GIVEN DATA:
=== Section Start ===
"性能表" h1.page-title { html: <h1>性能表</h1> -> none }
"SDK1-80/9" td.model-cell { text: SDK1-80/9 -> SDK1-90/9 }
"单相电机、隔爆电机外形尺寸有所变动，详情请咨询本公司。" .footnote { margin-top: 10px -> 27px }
=== Section End ===
=== Section Start ===
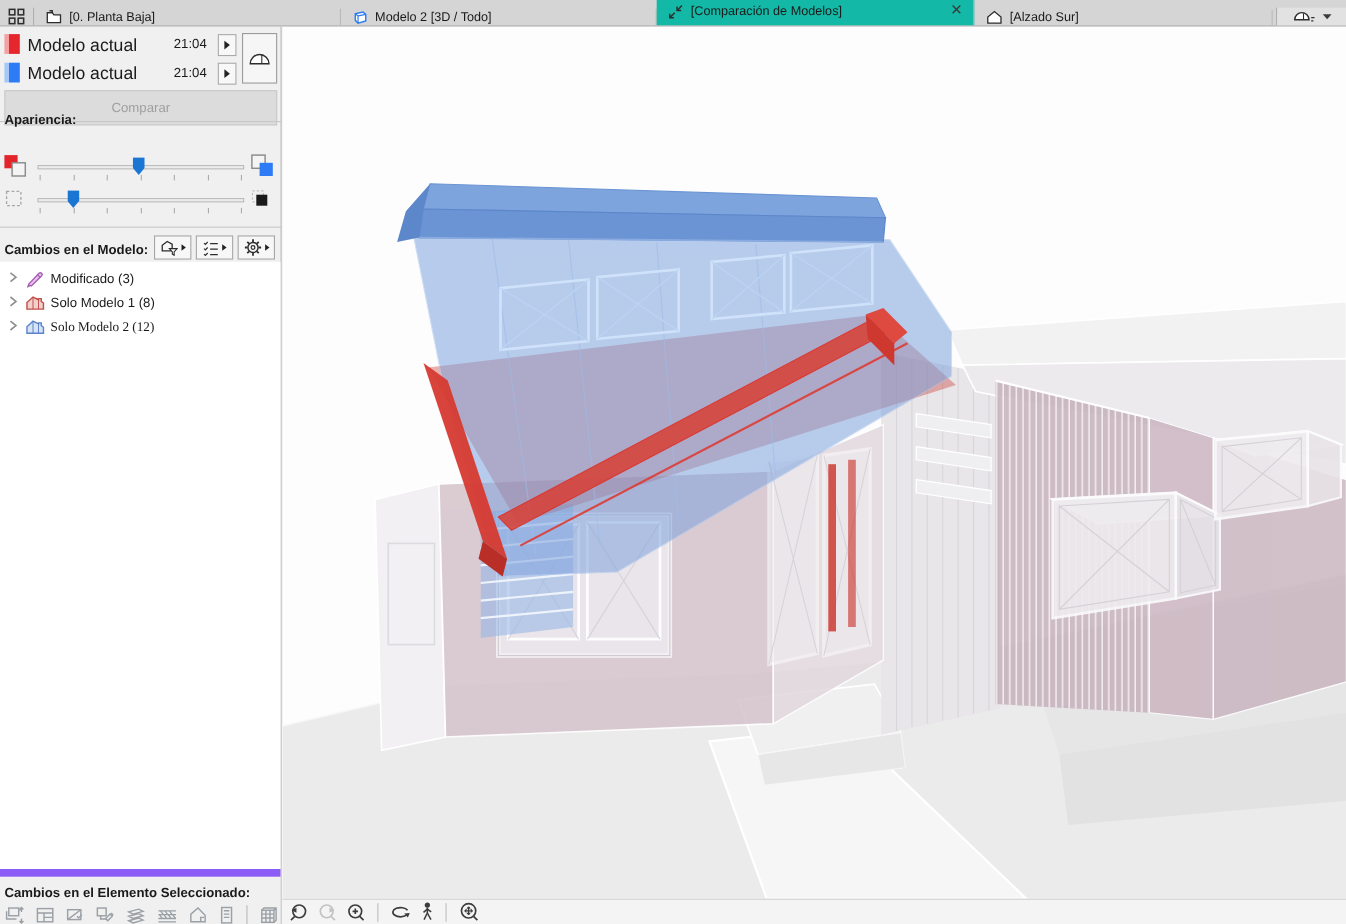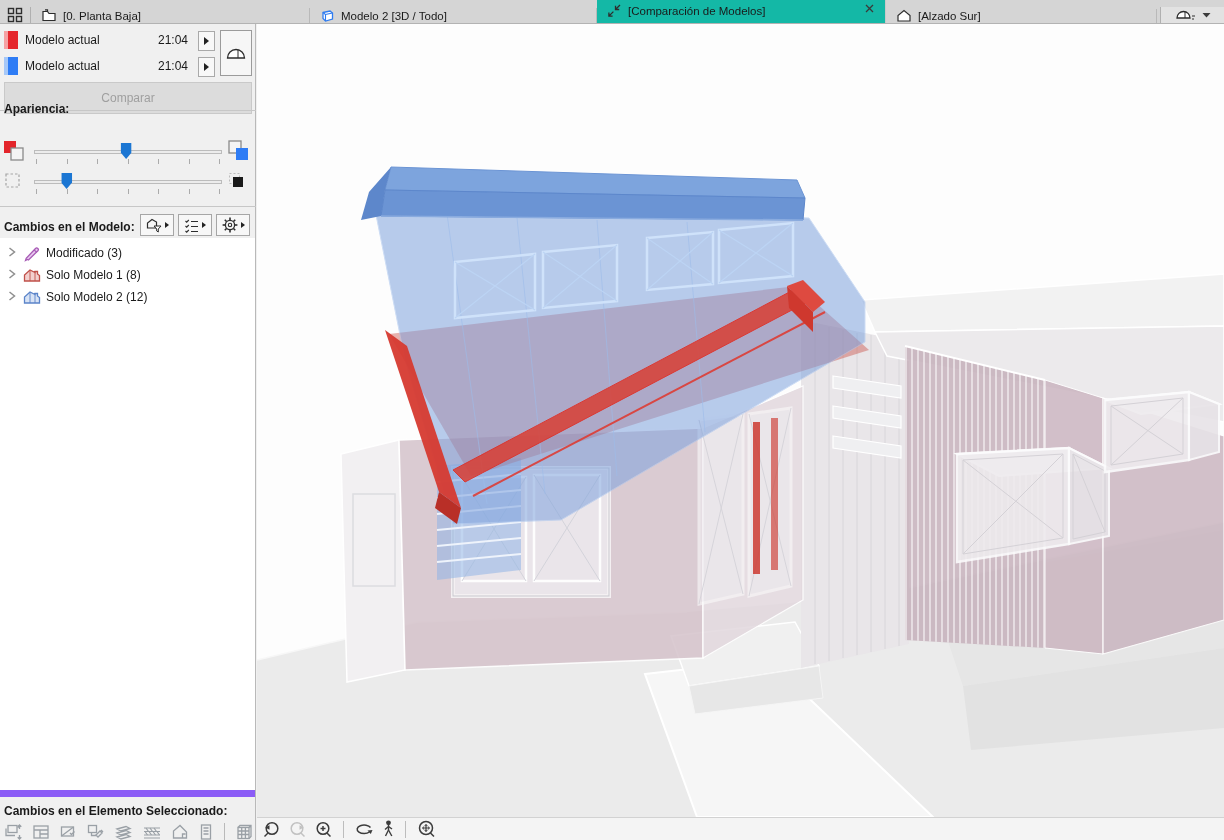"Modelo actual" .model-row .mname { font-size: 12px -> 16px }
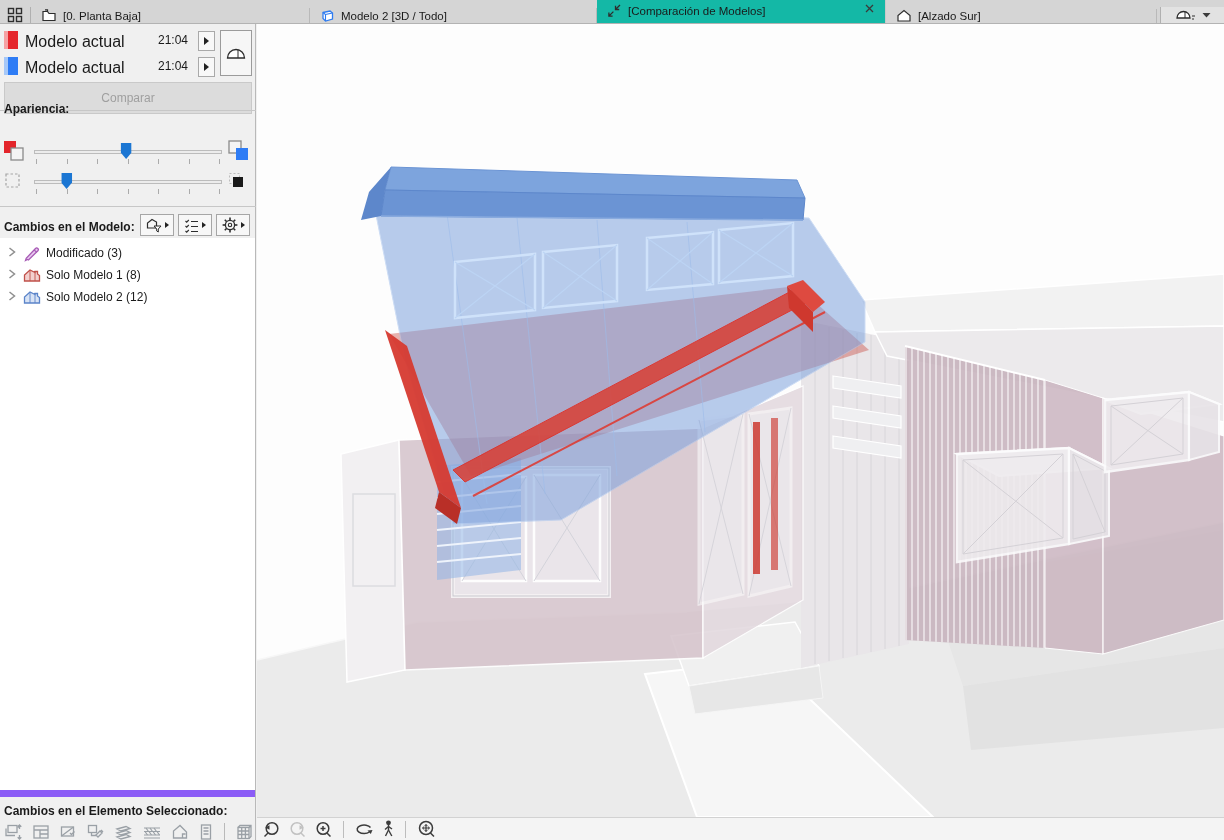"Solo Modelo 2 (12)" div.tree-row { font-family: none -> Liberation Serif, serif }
=== Section End ===
EXERCISE DIRECTIONS:
Proceeding from the line containing "html: <h1>性能表</h1> ->" through the line containing "margin-top: 10px ->", transcribe the lines above exactly, both end lines included.

TASK RESULT:
"性能表" h1.page-title { html: <h1>性能表</h1> -> none }
"SDK1-80/9" td.model-cell { text: SDK1-80/9 -> SDK1-90/9 }
"单相电机、隔爆电机外形尺寸有所变动，详情请咨询本公司。" .footnote { margin-top: 10px -> 27px }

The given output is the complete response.